By: Dividend Sensei
By Ben Carlson
In the depths of the stock market crash in March, the S&P 500 had fallen nearly 34% from all-time highs in about 4 weeks. At that point, the year to date return for the S&P was a loss of more than 30%. As of the close of the market on Wednesday, it’s now up more than 12%.
There are still 6 weeks or so left in the year but as of this moment, the massive swing from huge losses to a gain will likely go down as the biggest stock market reversal in history. I looked back at the intra-year losses for the S&P 500 from 1928 through 2020. Here are those intra-year losses paired with how the stock market finished the year:
Every year there is a peak-to-trough loss, some bigger than others. Over this 93 year period, the average drawdown in a given year has been roughly 17%.
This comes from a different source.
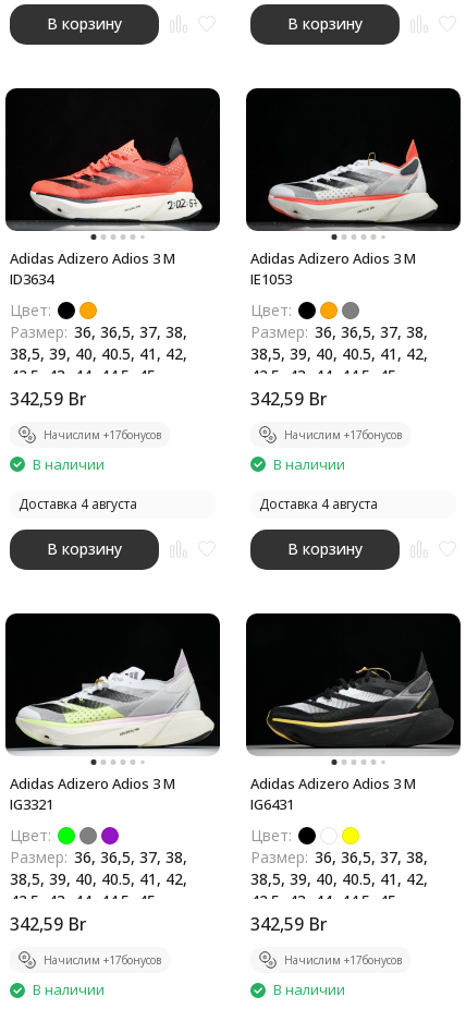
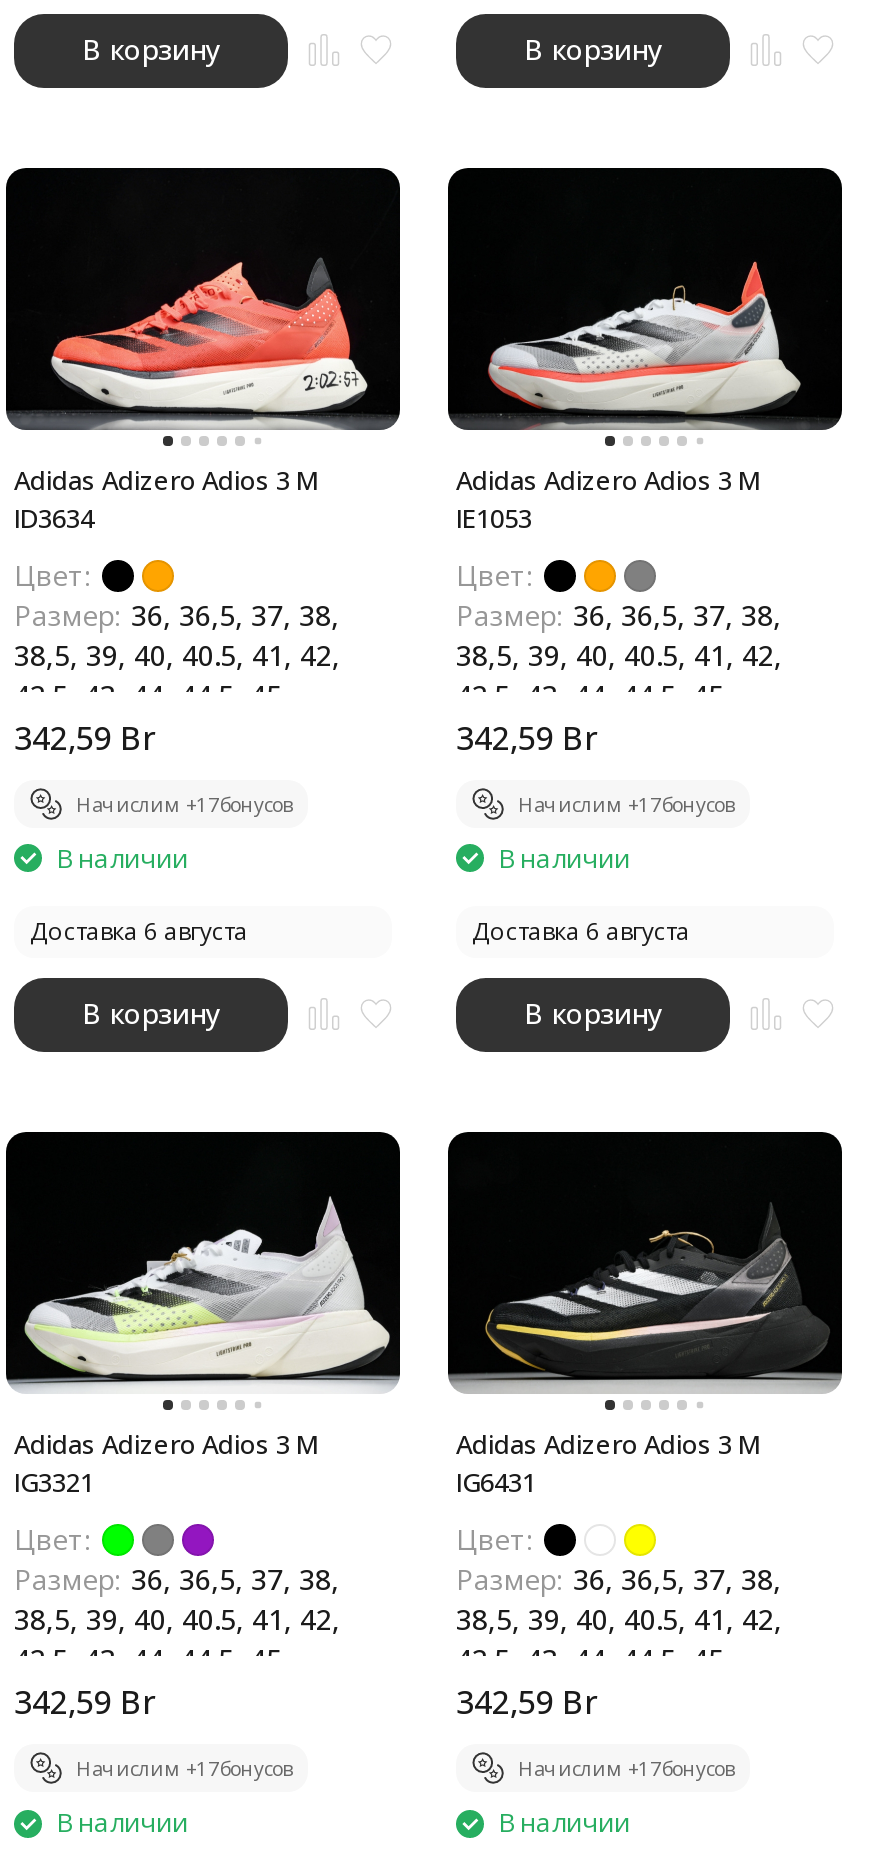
[19,495,137,513] Доставка 4 августа -> [30,914,248,948] Доставка 6 августа
[259,495,378,513] Доставка 4 августа -> [472,914,690,948] Доставка 6 августа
Since 1928, the stock market has seen 5% losses almost every year, 10% losses 3 out of every 5 years, 20% losses 1 out of every 4 years, 30% losses 1 out of every 10 years, and 40% losses 1 out of every 20 years. The majority of the worst losses took place in the 1930s. In fact, there was a double-digit drawdown every single year from 1928-1943 and 11 out of those 16 years experienced losses in excess of 20%.1 So there was a bear market in 70% of all years in that time.